Since Monday [March 26], the United States Supreme Court has been reviewing different aspects of health care reform law launched by President Barack Obama. During the three days of hearings, the nine senior judges of the Supreme Court exchanged and listened to opinions about the most controversial topic of that law: the obligation to have medical insurance or pay a fine if you don’t.

The discussion took place in the second day of hearings. Five out of the nine judges that make up the highest court, all of the five conservatives, complained about the attempt of intrusion from the government into a private activity. They agreed that if you allow the government to impose having health insurance, there is no reason not to allow them anything else afterward.

What does the Patient Protection and Affordable Care Act intend to solve?

With the health care reform bill, Congress tried to break a vicious circle: 50 million Americans lack health insurance; when one of them needs medical attention, the insurers must pay the hospitals, and to cover those expenses, they raise the policy costs of those who do have it. The government estimates that the average family pays approximately 1,000 dollars extra each month to cover that gap. The price is so high that many citizens can’t afford it, especially if they are unemployed.

The conservatives have posed this debate about the reform as a duel between freedom and totalitarianism.

The attorney for the 26 states that denounced the government, Paul Clement, claimed that forcing citizens to buy anything, even health insurance, is unconstitutional because it violates the most basic individual rights.

The government’s advocates, on the other hand, argue that it is a different market from any other: “At some point, everyone will need health care during their lifetime.” “If a person chooses not to participate in the insurance market, he or she is making it more expensive for people who do,”* in reference to the price hikes that insurance companies impose.

The government argues that it included the individual mandate to guarantee that all citizens are insured at all times and to fill a budget gap of $43 billion generated by uninsured people.

It argues that health care accounts for 17 percent of the country’s economy and that people who don’t have medical insurance also participate in it, either paying for medical coverage with money out of their pocket or simply not paying at all.

The state’s main attorney, Donald Verrilli, said that this imposition (the mandatory medical insurance) is indispensable to sustain the health care system.

It is estimated that 9 million Latinos in the U.S. will be able to get health insurance once the law is completely implemented.

Over the decades, different presidents have tried to reform the national health care system and failed. In [2010], the Obama administration, without Republican support, made Congress pass the Patient Protection and Affordable Care Act.

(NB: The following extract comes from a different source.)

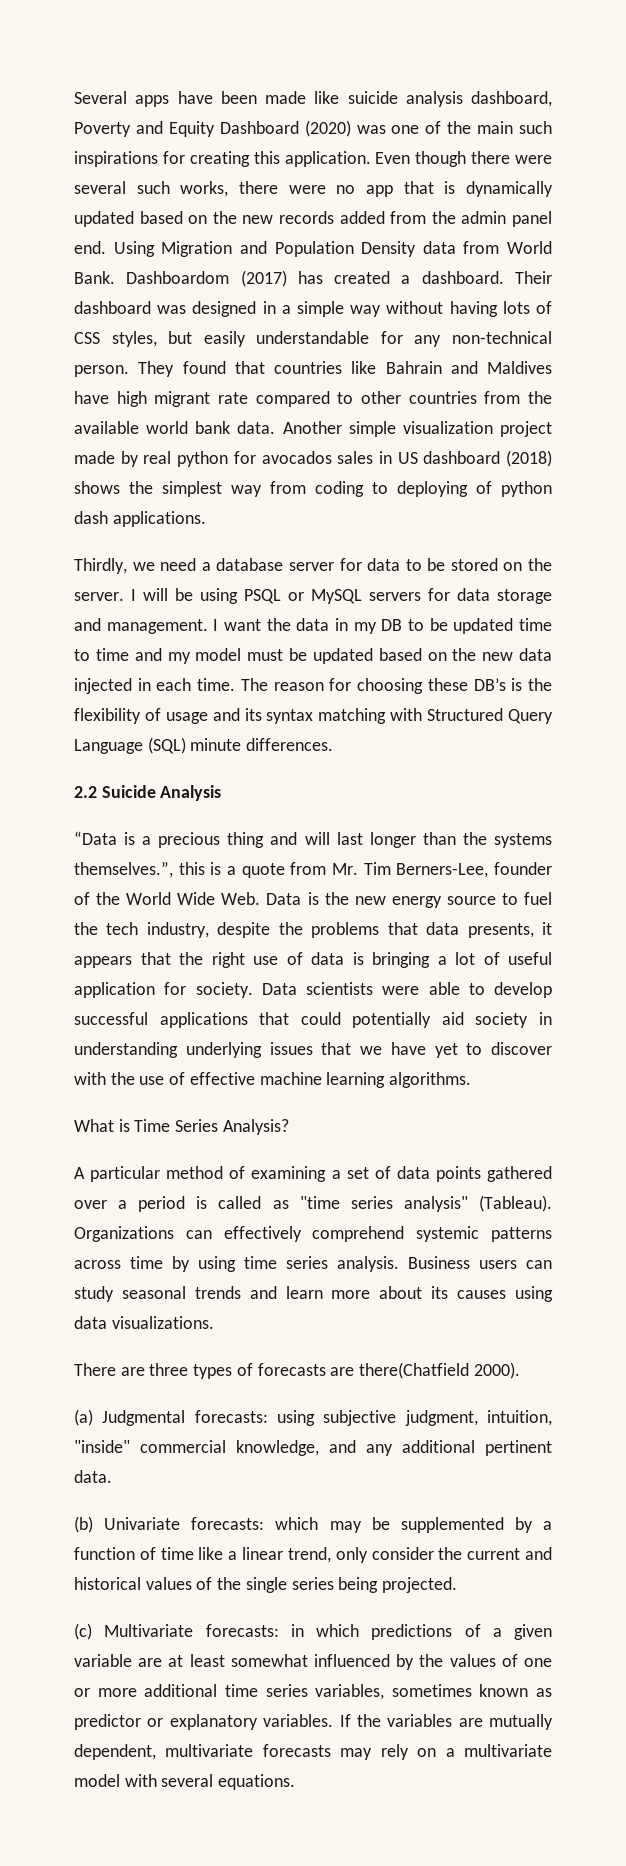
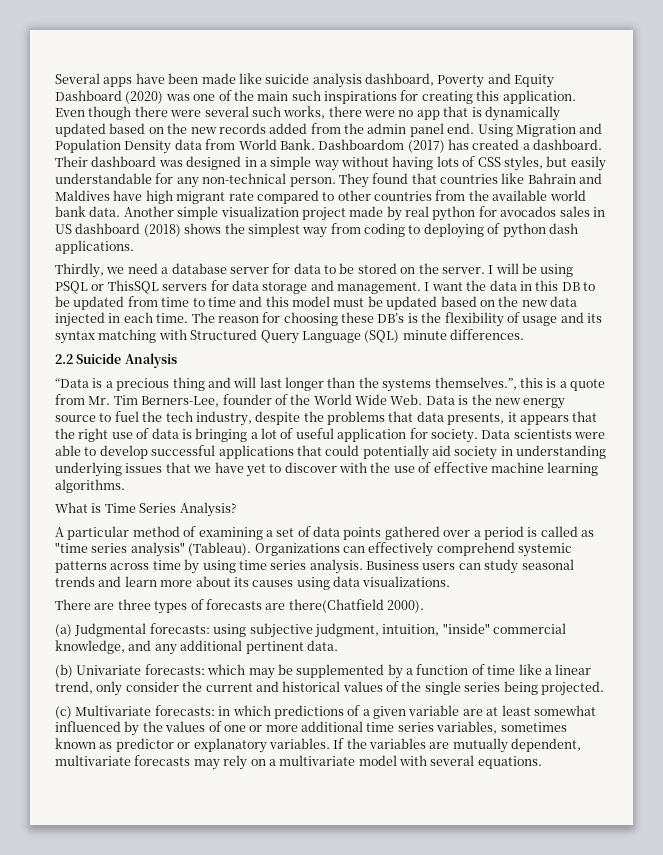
- I will be using PSQL or MySQL servers for data storage and management.
+ I will be using PSQL or ThisSQL servers for data storage and management.
- I want the data in my DB to be updated time to time and my model must be updated based on the new data injected in each time.
+ I want the data in this DB to be updated from time to time and this model must be updated based on the new data injected in each time.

Since this major reform to the health care system was passed two years ago, there has been a change in the way the legislative branch is made up, with Republicans balancing the benches in the Senate and winning the majority in the House of Representatives.

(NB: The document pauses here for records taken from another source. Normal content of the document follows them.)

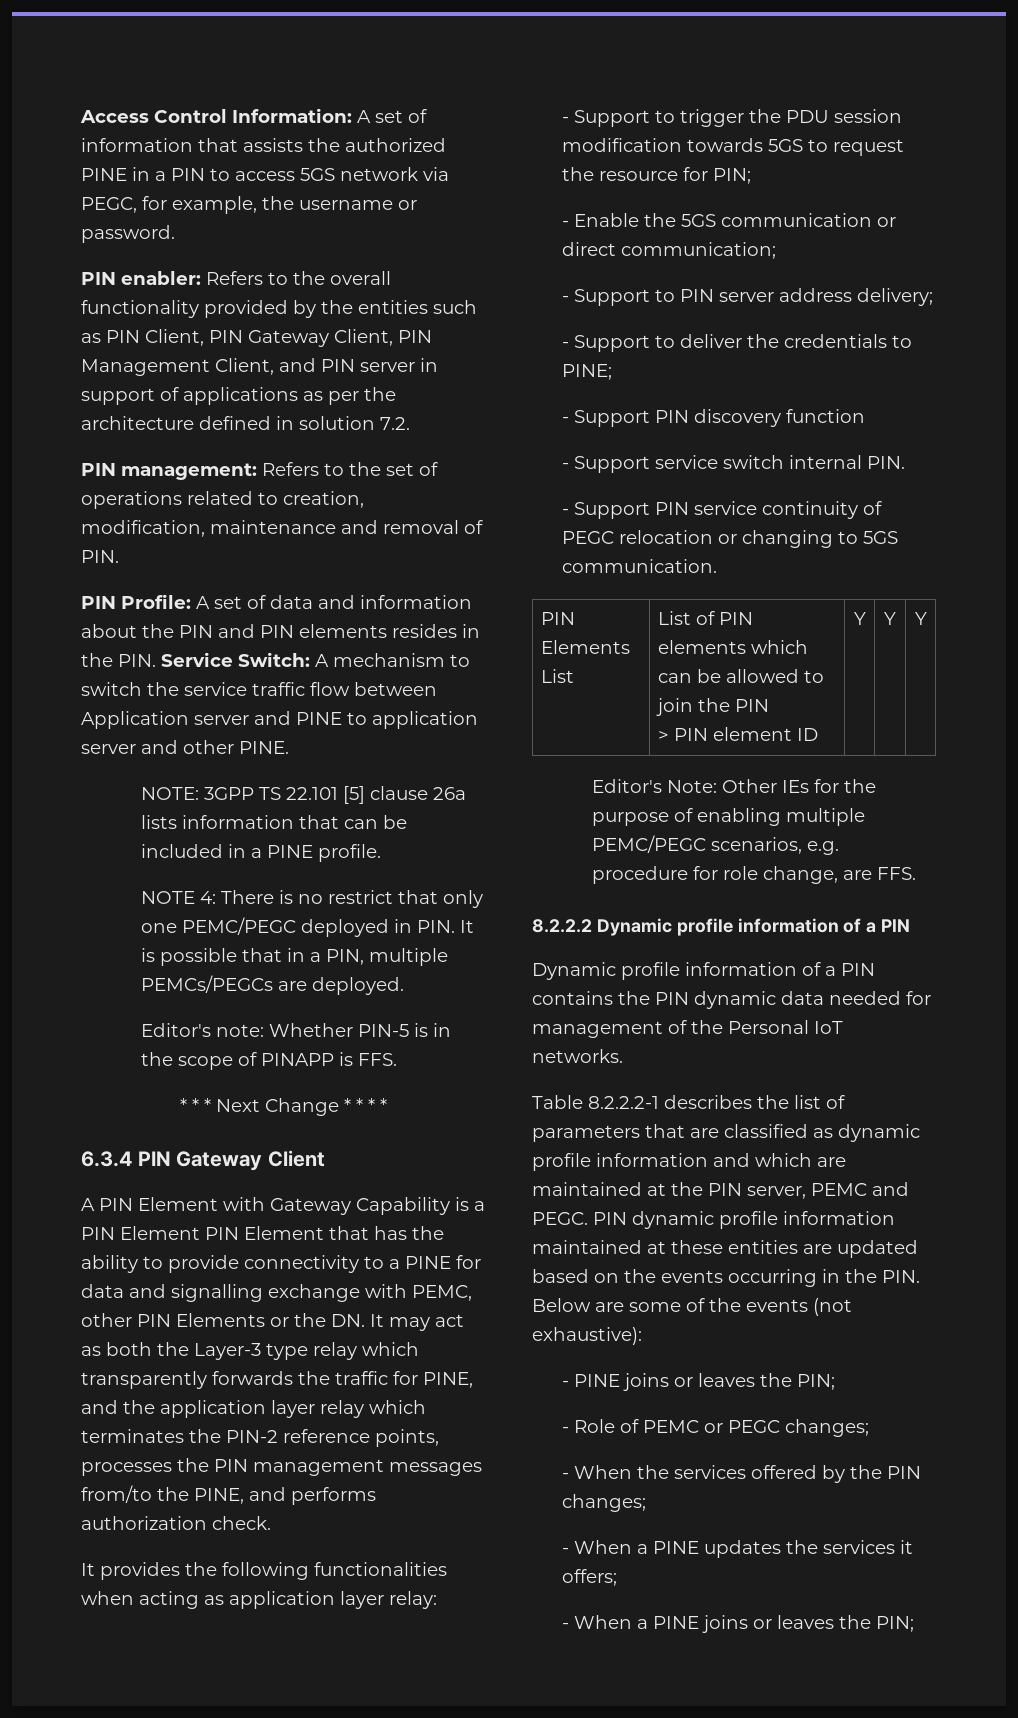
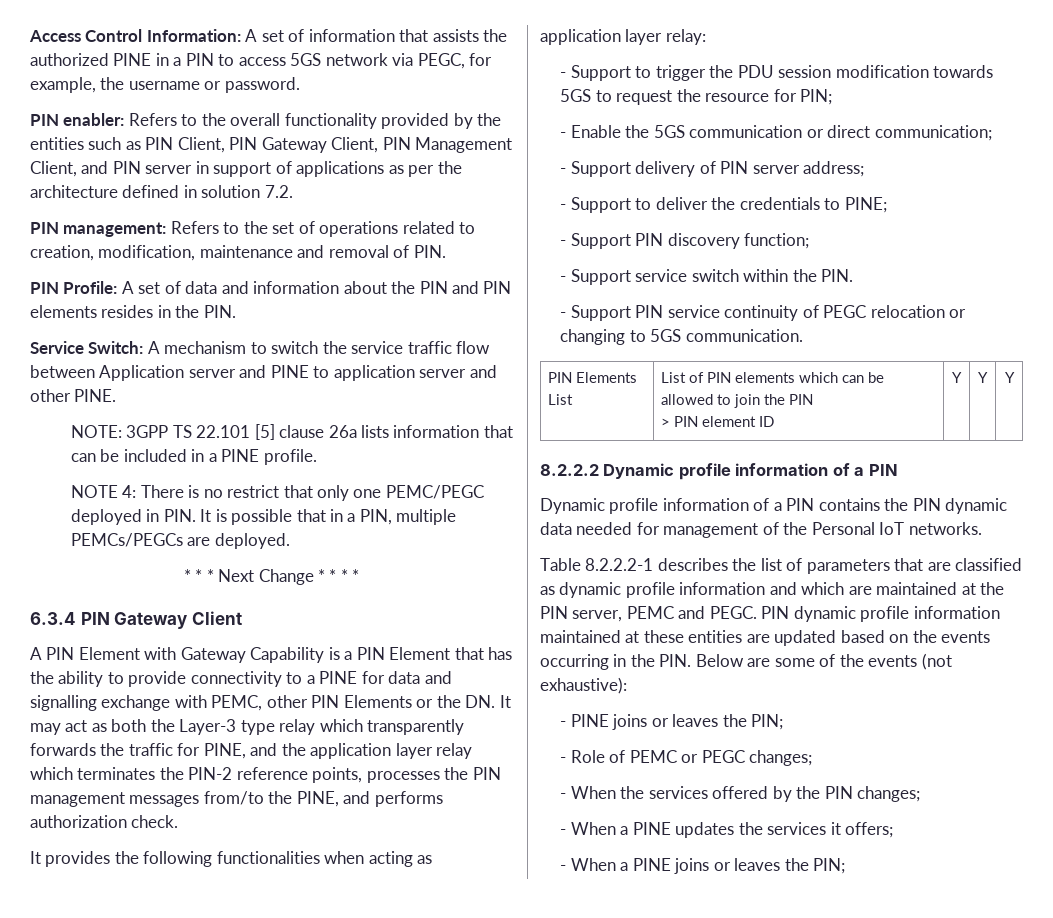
- PIN Profile: A set of data and information about the PIN and PIN elements resides in the PIN. Service Switch: A mechanism to switch the service traffic flow between Application server and PINE to application server and other PINE.
+ PIN Profile: A set of data and information about the PIN and PIN elements resides in the PIN.
+ Service Switch: A mechanism to switch the service traffic flow between Application server and PINE to application server and other PINE.
- Editor's note: Whether PIN-5 is in the scope of PINAPP is FFS.
- A PIN Element with Gateway Capability is a PIN Element PIN Element that has the ability to provide connectivity to a PINE for data and signalling exchange with PEMC, other PIN Elements or the DN. It may act as both the Layer-3 type relay which transparently forwards the traffic for PINE, and the application layer relay which terminates the PIN-2 reference points, processes the PIN management messages from/to the PINE, and performs authorization check.
+ A PIN Element with Gateway Capability is a PIN Element that has the ability to provide connectivity to a PINE for data and signalling exchange with PEMC, other PIN Elements or the DN. It may act as both the Layer-3 type relay which transparently forwards the traffic for PINE, and the application layer relay which terminates the PIN-2 reference points, processes the PIN management messages from/to the PINE, and performs authorization check.
- - Support to PIN server address delivery;
+ - Support delivery of PIN server address;
- - Support PIN discovery function
+ - Support PIN discovery function;
- - Support service switch internal PIN.
+ - Support service switch within the PIN.
- Editor's Note: Other IEs for the purpose of enabling multiple PEMC/PEGC scenarios, e.g. procedure for role change, are FFS.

As a consequence, 26 states legally challenged the act, which brought the historic hearings to the Supreme Court. The most vocal detractors of this act belong to the conservative tea party.

The court concluded its third day of hearings about the constitutionality of the Affordable Care Act on Wednesday. During its last session, the court debated in what state Obama’s bill would remain, and whether the requirement to have medical insurance would be eliminated.

“My approach would be to say that if you take the heart out of this statute, the statute’s gone,” stated the conservative judge Antonin Scalia, advocating that, if the requirement to have insurance is suppressed, then the whole legislation should be branded unconstitutional. Scalia held that it wasn’t realistic to think that this tribunal could go over each line of the bill and decide which ones where related to the mandate and which ones weren’t.

The two judges that are considered to be more moderate within the conservative group, John Roberts and Anthony Kennedy, showed doubts about the convenience of keeping the law if the requirement is suppressed.

Nevertheless, there wasn’t a clear consensus about the fate of the bill if the judges decide to reject the mandatory insurance.

The verdict about the reform will come in late June, when the presidential race is in full swing.

The White House still hopes this verdict is auspicious.

*Editor’s Note: These quotations, while accurately translated, could not be verified.